For three years Zeina Abou Chaaban, then a logistics planner for Procter & Gamble in Dubai, nurtured her idea for a social enterprise that would combine fashion and heritage.
Finally in 2009 she visited Palestinian refugee camps in Beirut, her first brush with refugee life, to pursue her goal of finding women who could embroider.
"100,000 people were living in one square metre, almost on top of each other," Ms Abou Chaaban recalls.
"The infrastructure was very poor; it was the same for water, electricity, garbage collection and there were no job opportunities."
Despite the harsh living conditions, she found the women she needed, and with their help launched a social fashion house called Palestyle.
It employs Palestinian refugee women to produce handbags, dresses and abayas, investing five per cent of its total sales into development projects for Palestinians.
For the 100 women in Jordan and Lebanon whom the fashion house has employed, the project has been a boost to their incomes and their national pride.
"They were proud to keep their heritage alive, and it was a job of course," says Ms Abou Chaaban, a Palestinian who grew up in Dubai.
The 30-year-old and her brother Ahmed, 25, who joined her in 2011, design the products and choose the colours of the thread.
The refugee women then trace patterns in cross-stitch, the signature Palestinian embroidery style, on chiffon and ship them to Palestyle.
What makes embroidery unique, says Ms Abou Chaaban, is that it speaks the language of a culture.
A prevalence of red threads in a piece means the embroiderer is a married woman; intricacy in details might point to a well-off woman, pictures of pines and rivers talk of the fertile northern regions of the Palestinian territories, and tents point to the drier south.
In 2010, Palestyle moved to incorporate women in the Al Baqa'a refugee camp because of the richer embroidery tradition among the women there. The camp on the outskirts of Amman is Jordan's largest, with more than 104,000 refugees.
At any one time, Palestyle employs 10 to 20 women (most are middle-aged, the youngest is 31), depending on the type and number of products needed.

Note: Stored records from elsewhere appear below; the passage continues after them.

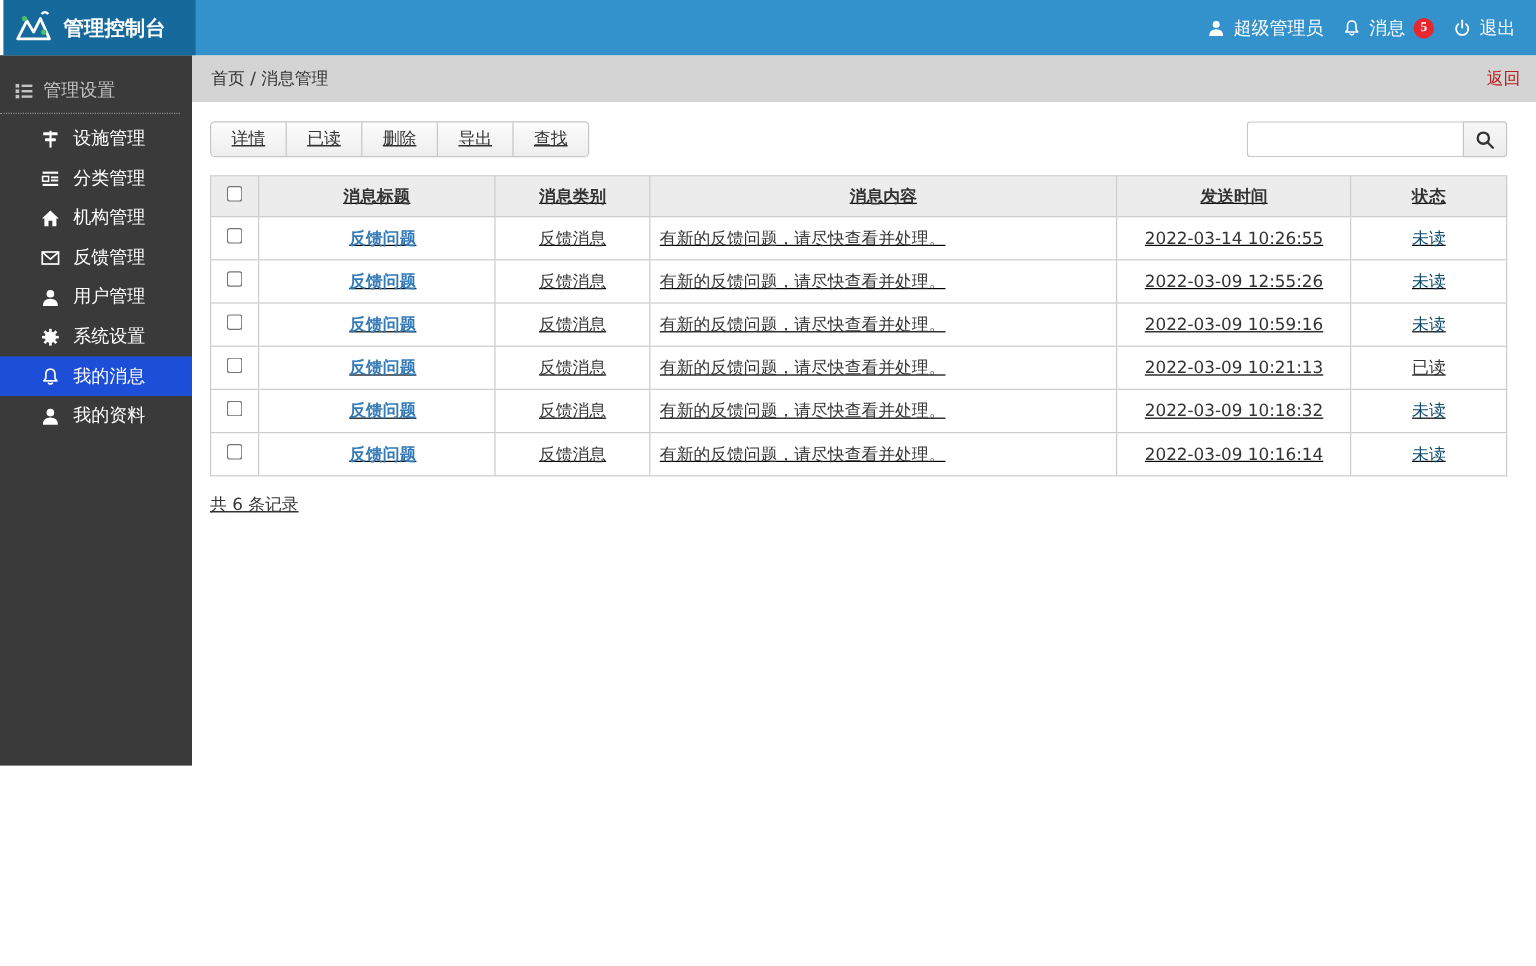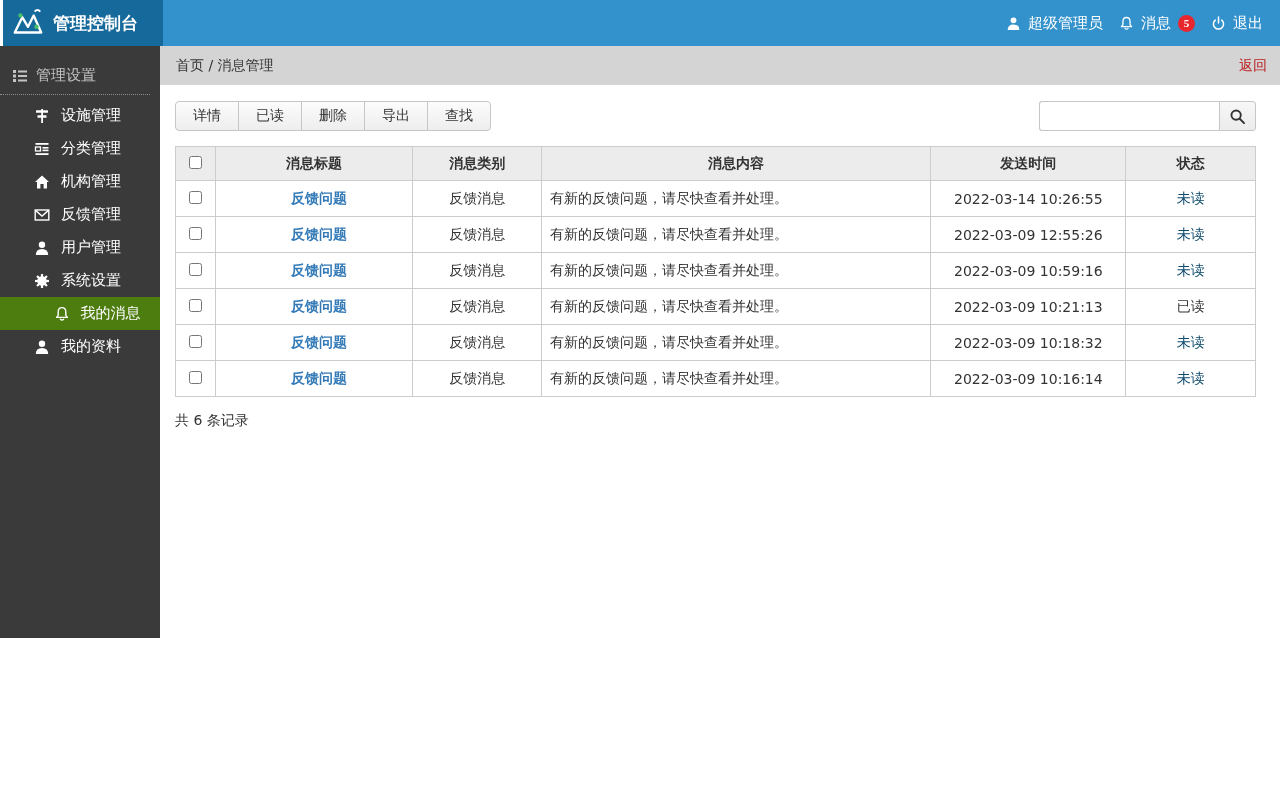--- a/index.html
+++ b/index.html
@@ -20,30 +20,30 @@
     text-align:center; font-weight:bold; }
 
   
   .sidebar { position:absolute; top:46px; left:0; width:160px; height:592px;
     background:#3a3a3a; color:#eee; font-size:15px; }
   .side-title { display:flex; align-items:center; gap:8px; color:#c3c3c3;
     padding:14px 0 9px 12px; margin:6px 10px 4px 0;
     border-bottom:1px dotted #8d8d8d; font-size:15px; }
   .side-item { display:flex; align-items:center; gap:11px; color:#fff;
     padding:8px 0 8px 34px; cursor:pointer; line-height:17px; }
-  .side-item.active { background:#4d7c0f;justify-content:center; }
+  .side-item.active { background:#1d4ed8; }
   .icon16 { width:16px; height:16px; flex:none; }
   .icon15 { width:15px; height:15px; flex:none; }
 
   
   .main { position:absolute; top:46px; left:160px; width:1120px; height:759px; background:#fff; }
   .breadcrumb-bar { height:39px; background:#d4d4d4; display:flex; align-items:center;
     padding:0 13px 0 16px; font-size:14px; color:#333; }
   .back-link { margin-left:auto; color:#b91c1c; text-decoration:none; cursor:pointer; }
-  .content { padding:16px 24px 0 15px; }
+  .content { padding:16px 24px 0 15px;text-decoration:underline; }
 
   .toolbar { display:flex; justify-content:space-between; align-items:flex-start; margin-bottom:15px; }
   .btn-group { display:flex; border:1px solid #c6c6c6; border-radius:4px;
     overflow:hidden; background:linear-gradient(#fcfcfc,#eeeeee); }
   .tbtn { padding:5px 17px; font-size:14px; color:#333; background:transparent;
     border:none; border-right:1px solid #c6c6c6; cursor:pointer;
     font-family:"DejaVu Sans","Liberation Sans",sans-serif; }
   .tbtn:last-child { border-right:none; }
   .search-group { display:flex; }
   .search-input { width:180px; height:30px; border:1px solid #c6c6c6;

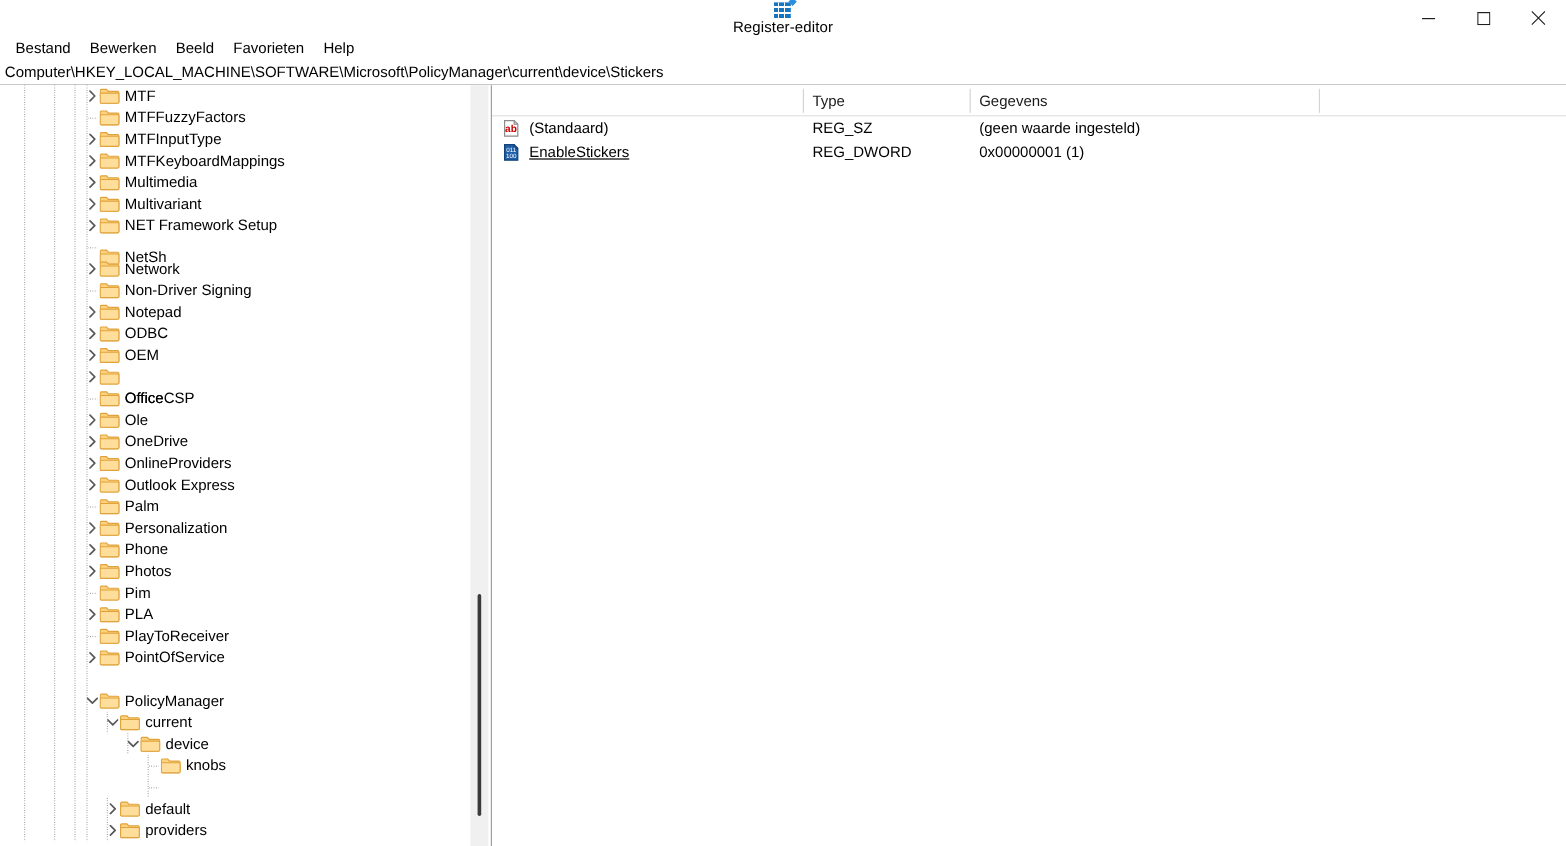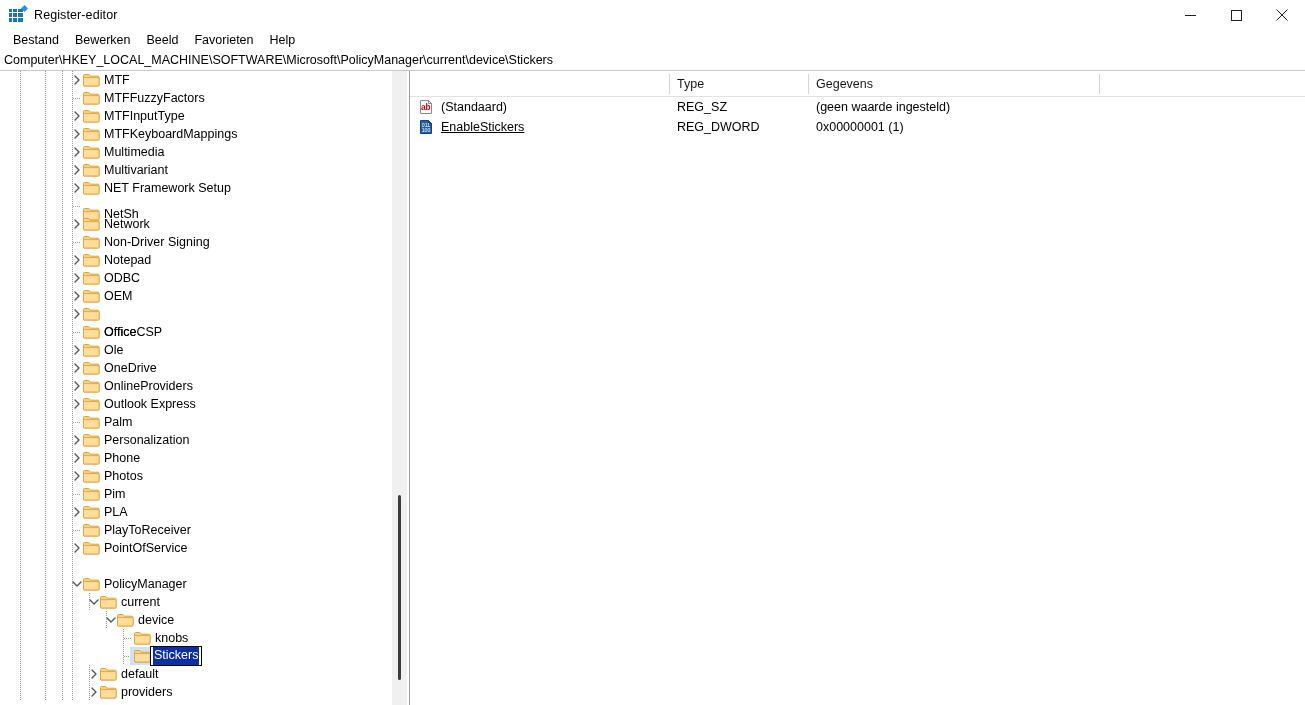--- a/index.html
+++ b/index.html
@@ -8,21 +8,21 @@
     overflow: hidden;
     background: #ffffff;
     font-family: "Liberation Sans", sans-serif;
     -webkit-font-smoothing: antialiased;
   }
 
   
   .titlebar {
     position: absolute; left: 0; top: 0; width: 1305px; height: 30px;
     background: #ffffff;
-    display: flex; align-items: center;
+    display: flex; align-items: center; flex-direction: column;
   }
   .app-icon {
     width: 16px; height: 16px; margin-left: 9px; margin-right: 9px;
     position: relative; flex: 0 0 auto;
   }
   .app-icon .grid {
     position: absolute; left: 0; top: 2px; width: 14px; height: 13px;
     background: #1675c0;
   }
   .app-icon .grid::before {
@@ -631,32 +631,20 @@
         <span class="folder" style="left: 134px; top: 2px;">
           <svg width="17" height="14" viewBox="0 0 17 14">
             <path d="M0.5 2.5 A1 1 0 0 1 1.5 1.5 H5.8 L7.3 3.2 H15 A1 1 0 0 1 16 4.2 V12 A1 1 0 0 1 15 13 H1.5 A1 1 0 0 1 0.5 12 Z" fill="#ffd27f" stroke="#e0a33c" stroke-width="1"></path>
             <path d="M1.6 4.6 H15.4 A0.8 0.8 0 0 1 16.1 5.5 V12 A1 1 0 0 1 15 13 H1.5 A1 1 0 0 1 0.5 12 V5.5 A0.8 0.8 0 0 1 1.6 4.6 Z" fill="#ffdd9b" stroke="#e0a33c" stroke-width="0.9"></path>
           </svg>
         </span>
         <span class="node-label" style="left: 155px;">knobs</span>
       </div>
       <div class="vline" style="left: 123px; top: 576px; height: 18px;"></div>
       <div class="hline" style="left: 124px; top: 585px; width: 8px;"></div>
-      <div class="tree-row" style="position: absolute; left: 0px; top: 576px; width: 390px;">
-        <div class="sel-folder-bg" style="left: 130px; top: 0px; width: 25px;"></div>
-        <span class="folder" style="left: 134px; top: 2px;">
-          <svg width="17" height="14" viewBox="0 0 17 14">
-            <path d="M0.5 2.5 A1 1 0 0 1 1.5 1.5 H5.8 L7.3 3.2 H15 A1 1 0 0 1 16 4.2 V12 A1 1 0 0 1 15 13 H1.5 A1 1 0 0 1 0.5 12 Z" fill="#ffd27f" stroke="#e0a33c" stroke-width="1"></path>
-            <path d="M1.6 4.6 H15.4 A0.8 0.8 0 0 1 16.1 5.5 V12 A1 1 0 0 1 15 13 H1.5 A1 1 0 0 1 0.5 12 V5.5 A0.8 0.8 0 0 1 1.6 4.6 Z" fill="#ffdd9b" stroke="#e0a33c" stroke-width="0.9"></path>
-          </svg>
-        </span>
-        <div class="rename-box" style="left: 150px; top: -1px;">
-          <span class="sel">Stickers</span>
-        </div>
-      </div>
       <div class="vline" style="left: 89px; top: 594px; height: 18px;"></div>
       <div class="tree-row" style="position: absolute; left: 0px; top: 594px; width: 390px;">
         <span class="chev" style="left: 86px; top: 0px;">
           <svg width="8" height="10" viewBox="0 0 8 10">
             <path d="M2 1 L6 5 L2 9" fill="none" stroke="#585858" stroke-width="1.4" stroke-linecap="round" stroke-linejoin="round"></path>
           </svg>
         </span>
         <span class="folder" style="left: 100px; top: 2px;">
           <svg width="17" height="14" viewBox="0 0 17 14">
             <path d="M0.5 2.5 A1 1 0 0 1 1.5 1.5 H5.8 L7.3 3.2 H15 A1 1 0 0 1 16 4.2 V12 A1 1 0 0 1 15 13 H1.5 A1 1 0 0 1 0.5 12 Z" fill="#ffd27f" stroke="#e0a33c" stroke-width="1"></path>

This year, the product range will expand to home decor, such as pillow covers, wall hangings and menswear. There are hopes to employ more people.
With plans to expand across the Arabian Gulf, Pakistan and even the United Kingdom, Ms Abou Chaaban knows that mentors are valuable in the lifespan of a small enterprise.
"When it comes to operations and finance to make it sustainable, this is where small companies need support," she says.
How Palestyle helps the community has been measured by Consult and Coach for a Cause, or C3, a social enterprise that helps similar ventures maximise their effect on the community.
"Using social impact measurement is a must for young companies as it is the best way to differentiate themselves and to know if they are changing things via their activities, whether positively or negatively," says C3's founder and chief executive, Medea Nocentini.
In 2011, Palestyle helped plant 244 olive trees in the West Bank in association with the Arab Group for the Protection of Nature. According to C3's assessment, that led to a cumulative increase in monthly income of Dh1,250 for the olive farmers.
Palestyle's second project - replacing and repairing water tanks at the Al Baqa'a camp, where the average family size is eight - began last October.
So far 100 families have new tanks and the pumping station for three schools has been changed, easing life for students who previously had to leave the classroom to use a toilet outside the school premises.
For a company that started out with just Dh50,000 as an initial investment, it is an uplifting start. The fashion house, which sells its products in five Dubai stores including Bloomingdales, O' De Rose and S*uce, broke even last year.